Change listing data
..............................

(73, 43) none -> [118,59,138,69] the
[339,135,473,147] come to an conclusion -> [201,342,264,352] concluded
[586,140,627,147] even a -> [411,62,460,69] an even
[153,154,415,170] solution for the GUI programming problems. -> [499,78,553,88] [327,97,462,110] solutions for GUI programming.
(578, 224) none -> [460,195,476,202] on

..............................

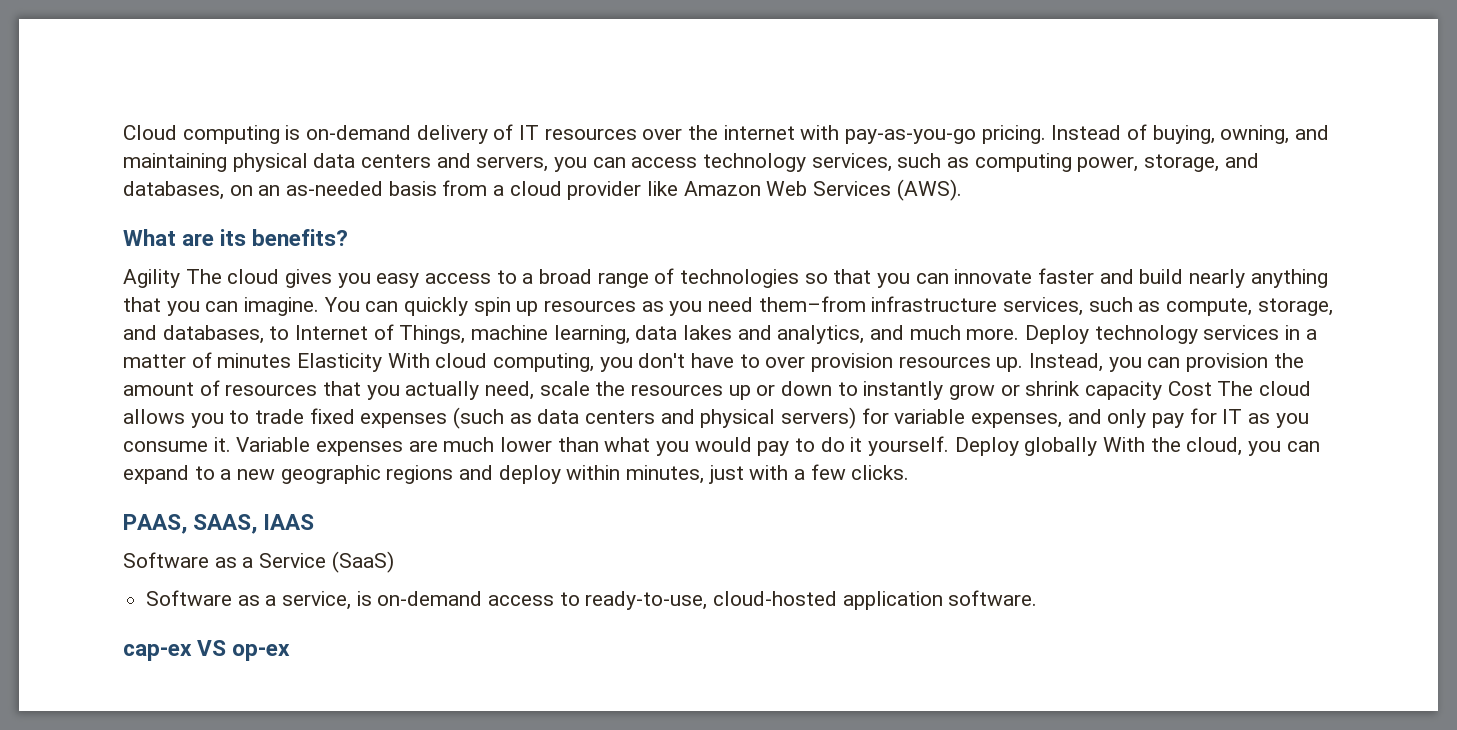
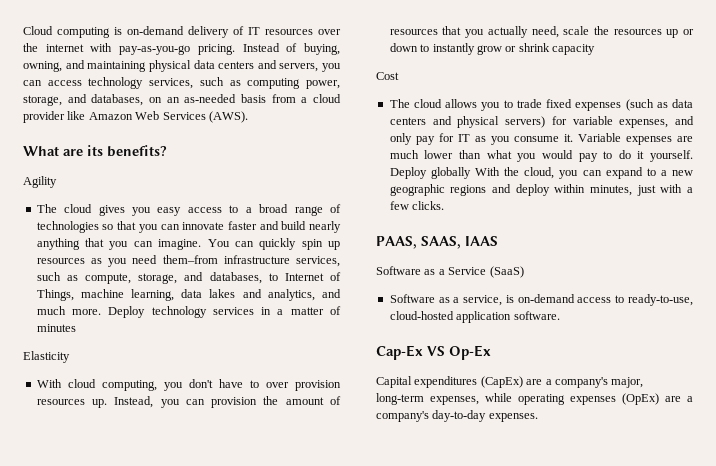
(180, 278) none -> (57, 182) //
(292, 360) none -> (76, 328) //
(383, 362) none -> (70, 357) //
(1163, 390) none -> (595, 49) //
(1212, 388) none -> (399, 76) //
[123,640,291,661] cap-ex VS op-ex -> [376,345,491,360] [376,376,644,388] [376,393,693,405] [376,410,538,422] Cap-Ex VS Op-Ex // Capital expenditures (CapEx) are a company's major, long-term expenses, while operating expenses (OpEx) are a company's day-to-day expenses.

..............................

* WHAT YOU NEED TO DO *
Wherever the string "none" appears in the data above, copy the line it sits in.

* EXERCISE RESPONSE *
(73, 43) none -> [118,59,138,69] the
(578, 224) none -> [460,195,476,202] on
(180, 278) none -> (57, 182) //
(292, 360) none -> (76, 328) //
(383, 362) none -> (70, 357) //
(1163, 390) none -> (595, 49) //
(1212, 388) none -> (399, 76) //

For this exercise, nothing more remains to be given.